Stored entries
------------------------------------

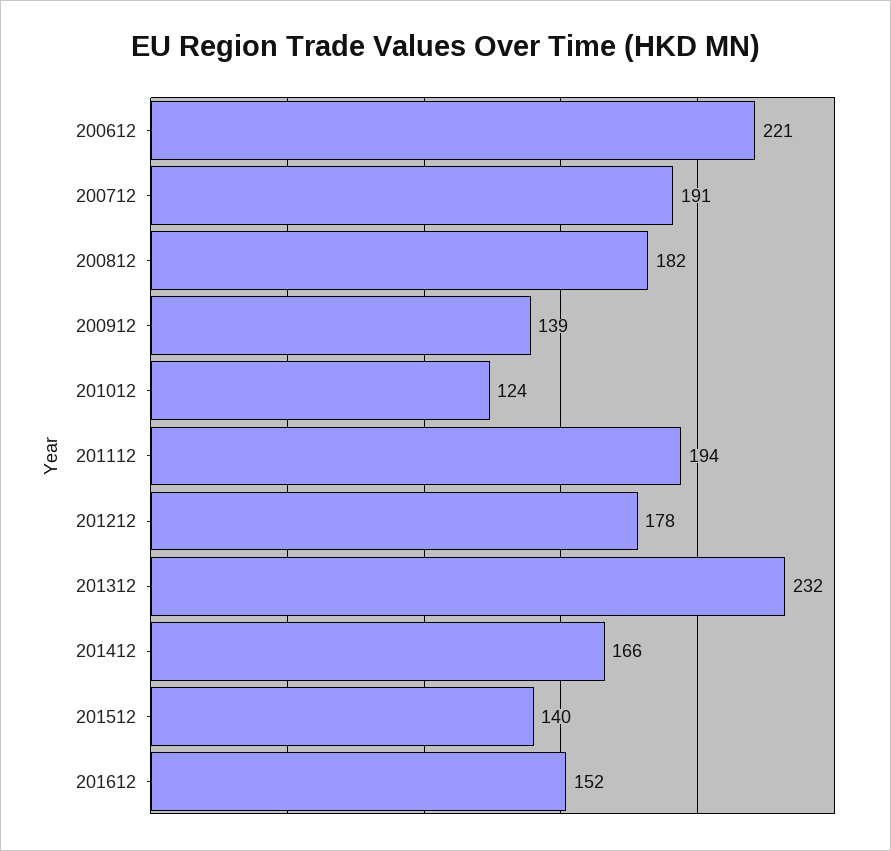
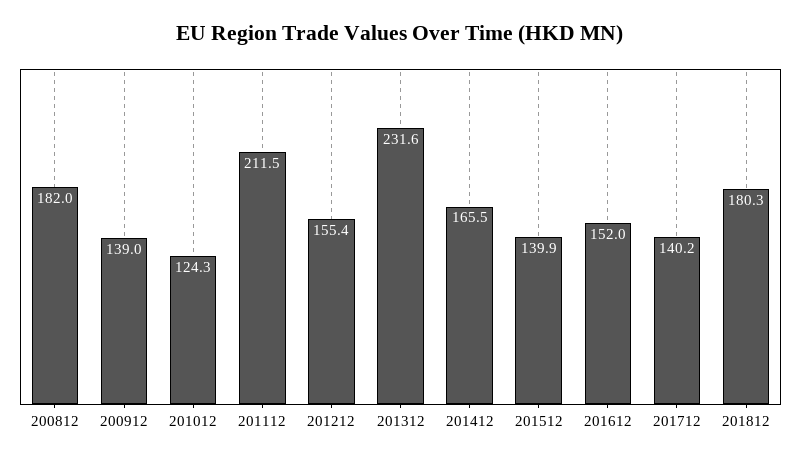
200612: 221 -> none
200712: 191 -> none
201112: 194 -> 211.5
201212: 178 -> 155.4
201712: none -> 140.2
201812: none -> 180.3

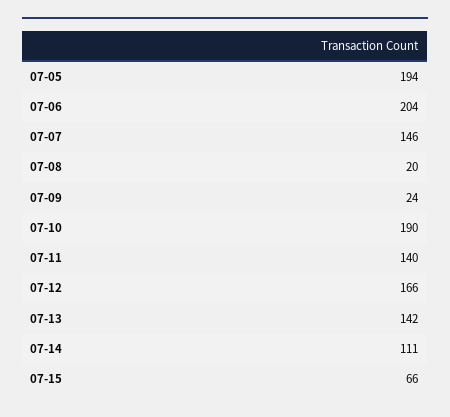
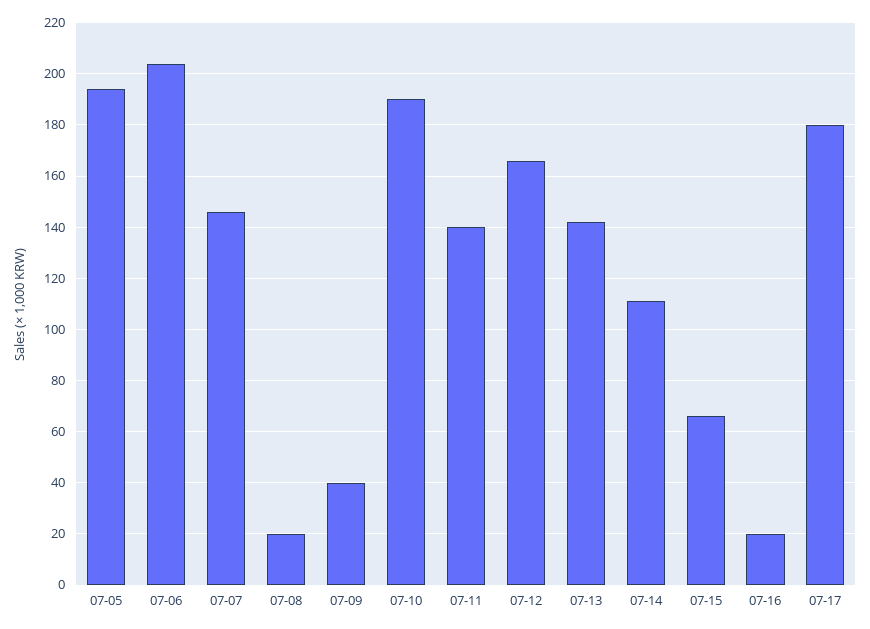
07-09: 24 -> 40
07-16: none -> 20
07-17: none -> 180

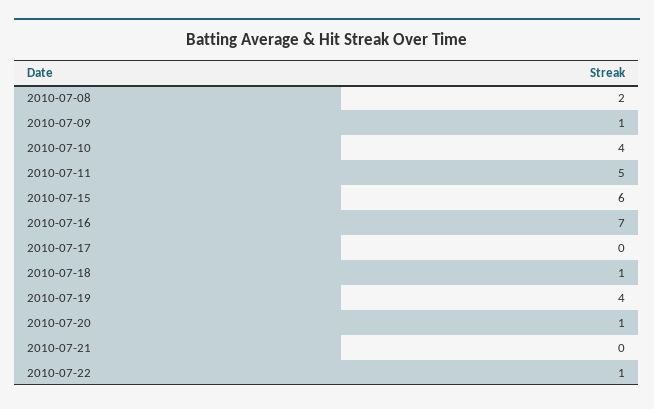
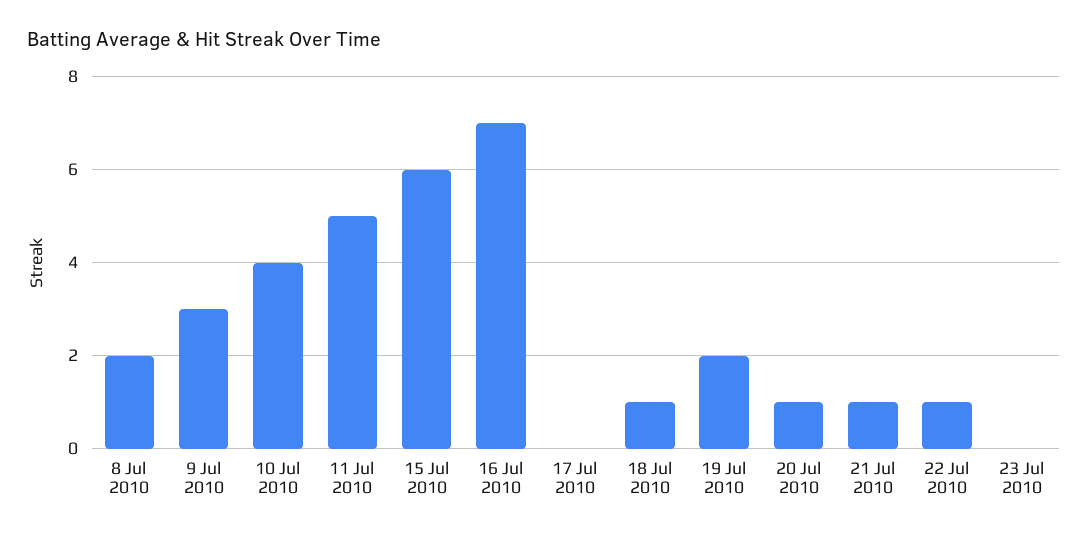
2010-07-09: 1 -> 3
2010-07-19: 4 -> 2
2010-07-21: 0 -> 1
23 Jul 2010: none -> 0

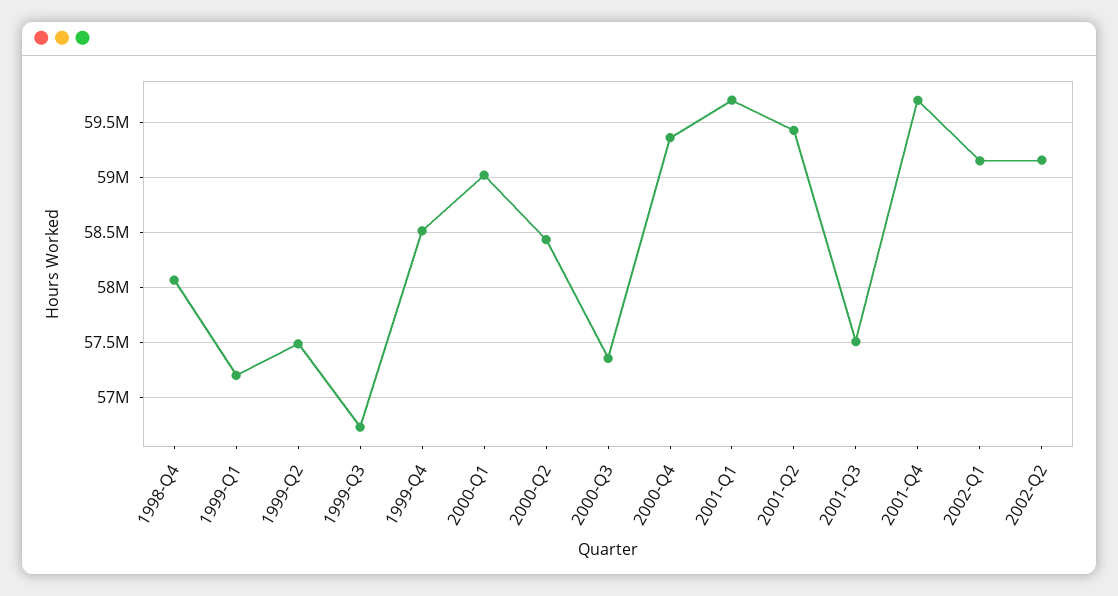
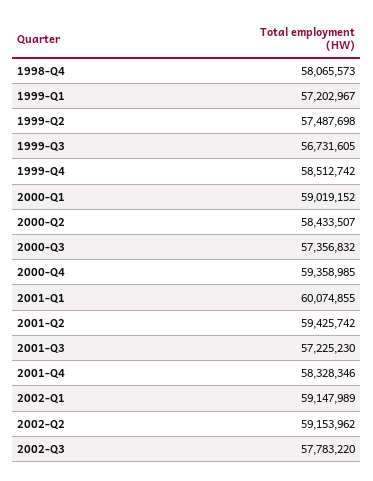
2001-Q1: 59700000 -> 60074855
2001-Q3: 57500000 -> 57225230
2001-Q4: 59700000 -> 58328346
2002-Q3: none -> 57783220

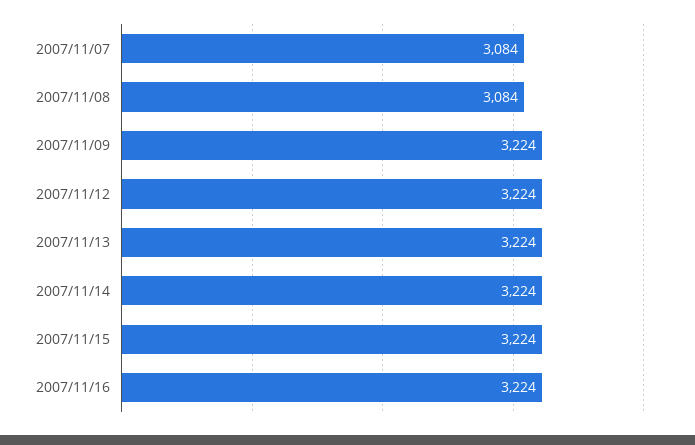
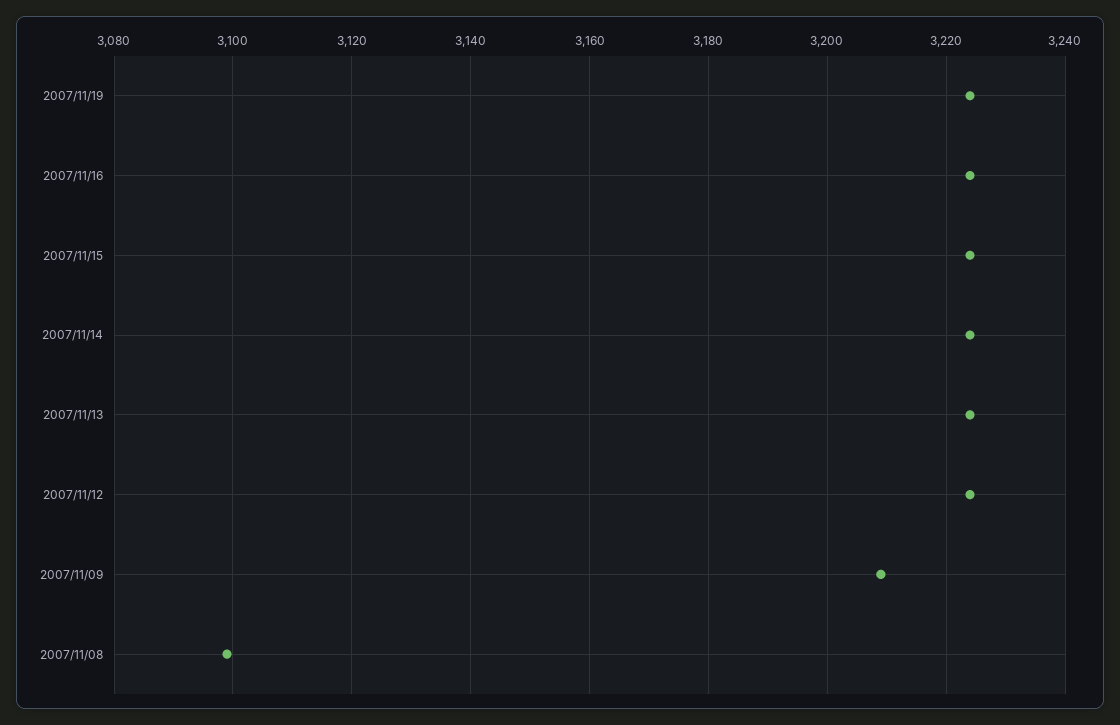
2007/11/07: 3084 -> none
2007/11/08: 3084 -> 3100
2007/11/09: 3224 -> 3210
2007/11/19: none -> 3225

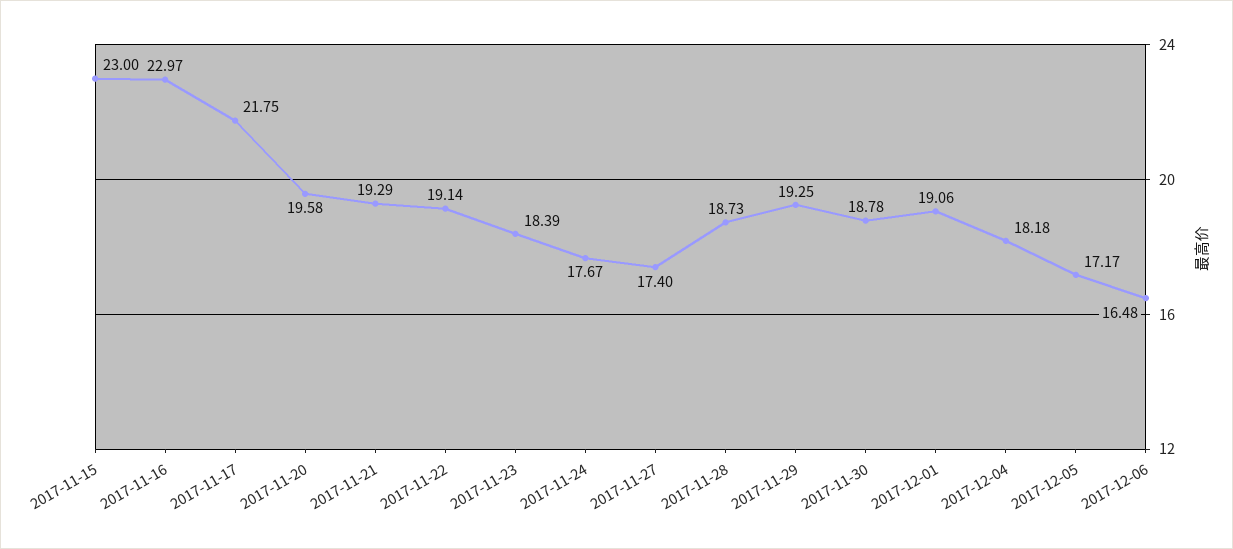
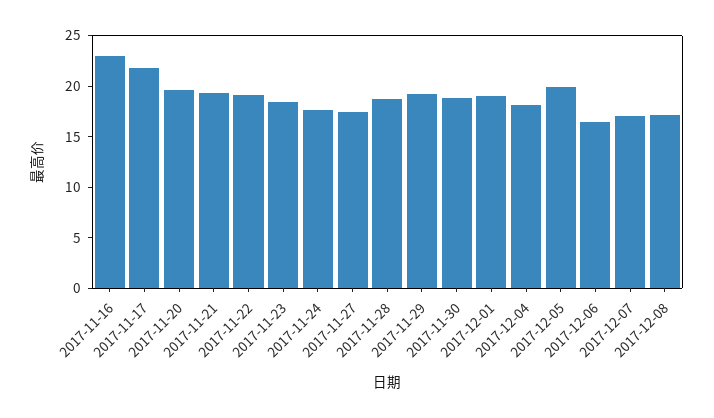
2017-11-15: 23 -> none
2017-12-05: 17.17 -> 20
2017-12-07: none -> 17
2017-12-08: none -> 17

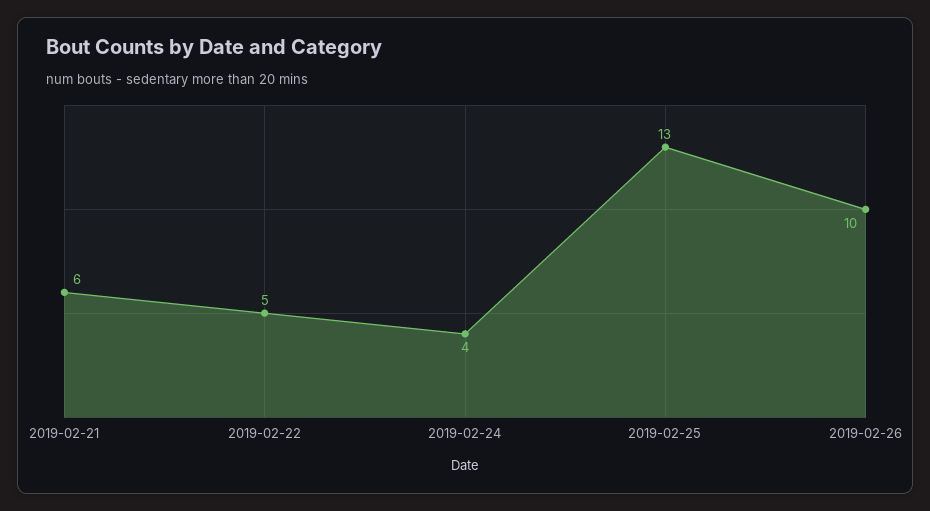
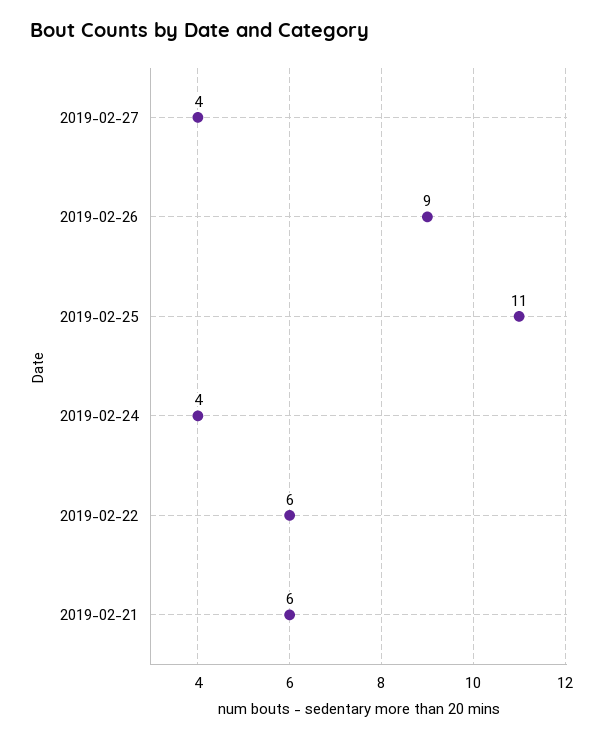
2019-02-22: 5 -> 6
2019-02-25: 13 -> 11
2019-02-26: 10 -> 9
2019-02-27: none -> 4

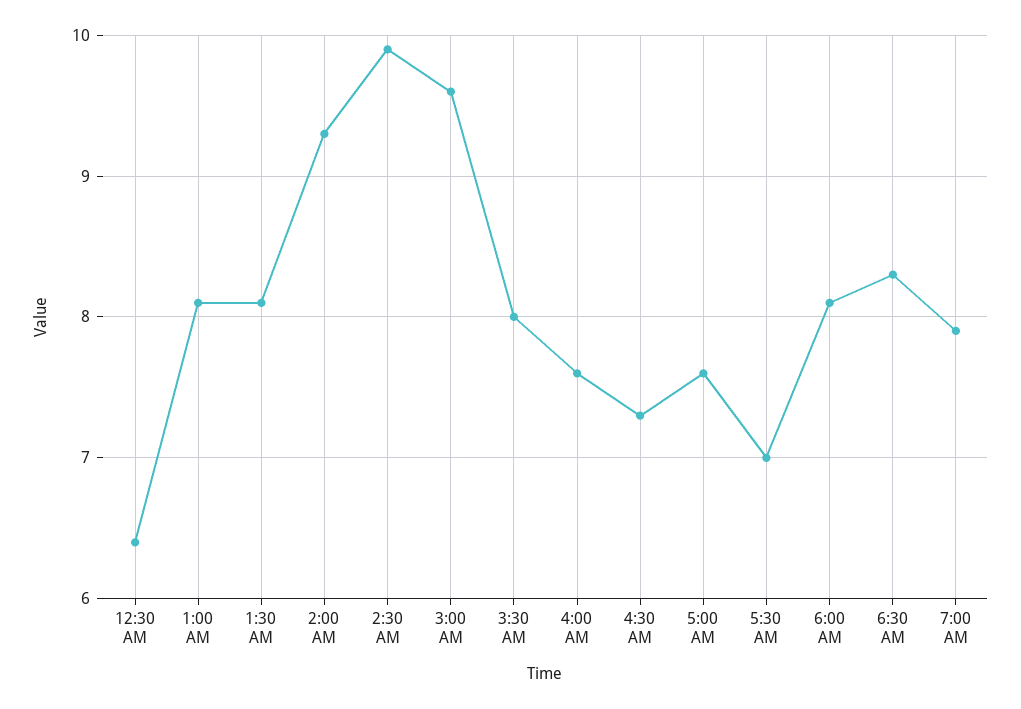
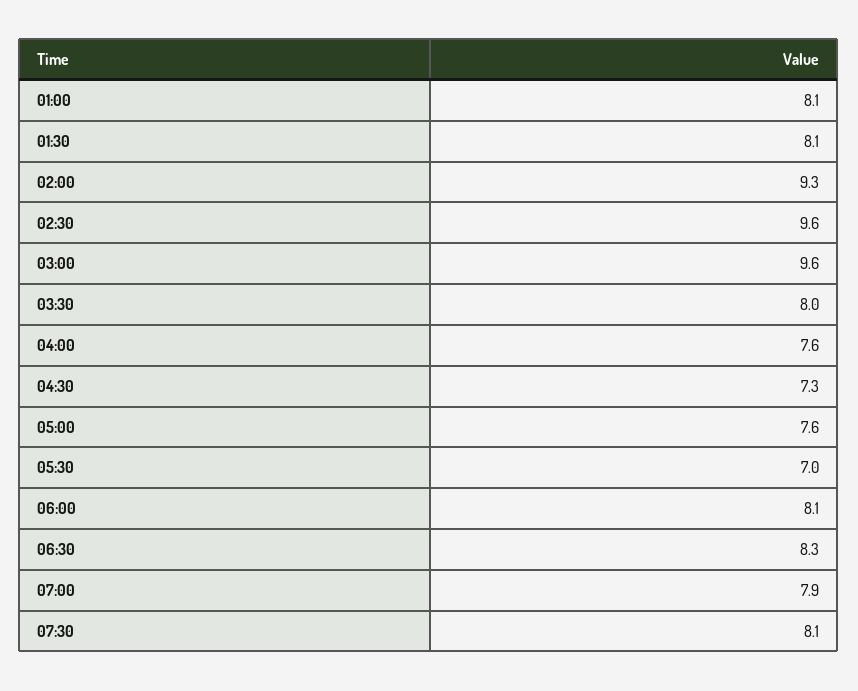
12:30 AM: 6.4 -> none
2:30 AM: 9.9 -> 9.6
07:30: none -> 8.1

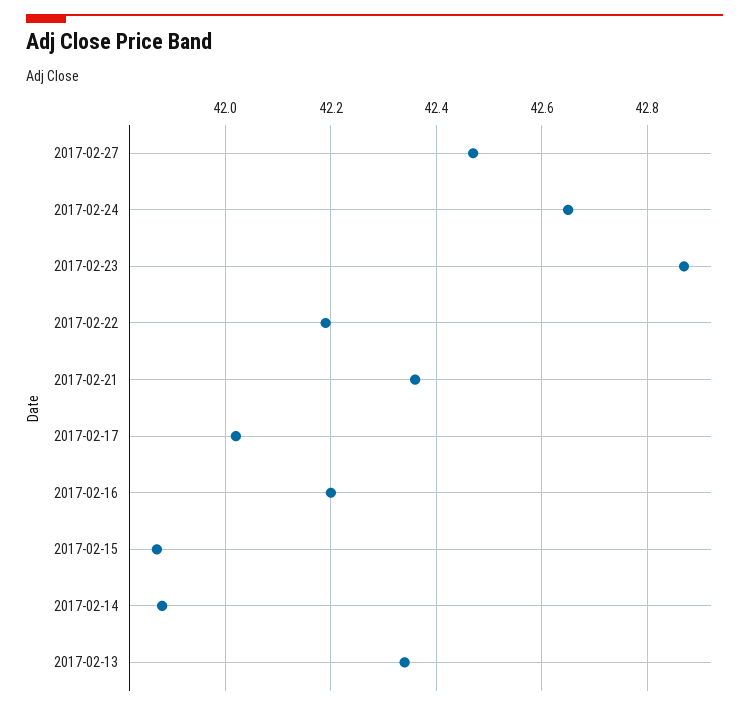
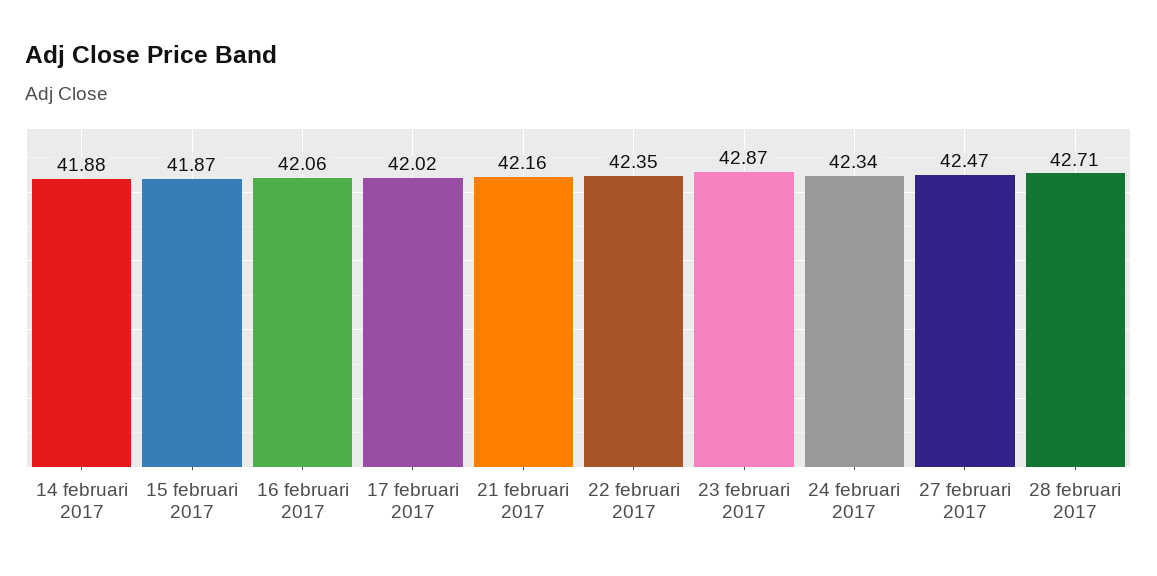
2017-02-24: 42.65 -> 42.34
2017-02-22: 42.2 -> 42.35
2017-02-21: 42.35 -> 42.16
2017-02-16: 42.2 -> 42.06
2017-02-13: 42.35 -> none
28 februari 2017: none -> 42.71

------------------------------------

Problem details. Write out the records shown above exactly, but do not include any images.

Response box.
200612: 221 -> none
200712: 191 -> none
201112: 194 -> 211.5
201212: 178 -> 155.4
201712: none -> 140.2
201812: none -> 180.3

07-09: 24 -> 40
07-16: none -> 20
07-17: none -> 180

2010-07-09: 1 -> 3
2010-07-19: 4 -> 2
2010-07-21: 0 -> 1
23 Jul 2010: none -> 0

2001-Q1: 59700000 -> 60074855
2001-Q3: 57500000 -> 57225230
2001-Q4: 59700000 -> 58328346
2002-Q3: none -> 57783220

2007/11/07: 3084 -> none
2007/11/08: 3084 -> 3100
2007/11/09: 3224 -> 3210
2007/11/19: none -> 3225

2017-11-15: 23 -> none
2017-12-05: 17.17 -> 20
2017-12-07: none -> 17
2017-12-08: none -> 17

2019-02-22: 5 -> 6
2019-02-25: 13 -> 11
2019-02-26: 10 -> 9
2019-02-27: none -> 4

12:30 AM: 6.4 -> none
2:30 AM: 9.9 -> 9.6
07:30: none -> 8.1

2017-02-24: 42.65 -> 42.34
2017-02-22: 42.2 -> 42.35
2017-02-21: 42.35 -> 42.16
2017-02-16: 42.2 -> 42.06
2017-02-13: 42.35 -> none
28 februari 2017: none -> 42.71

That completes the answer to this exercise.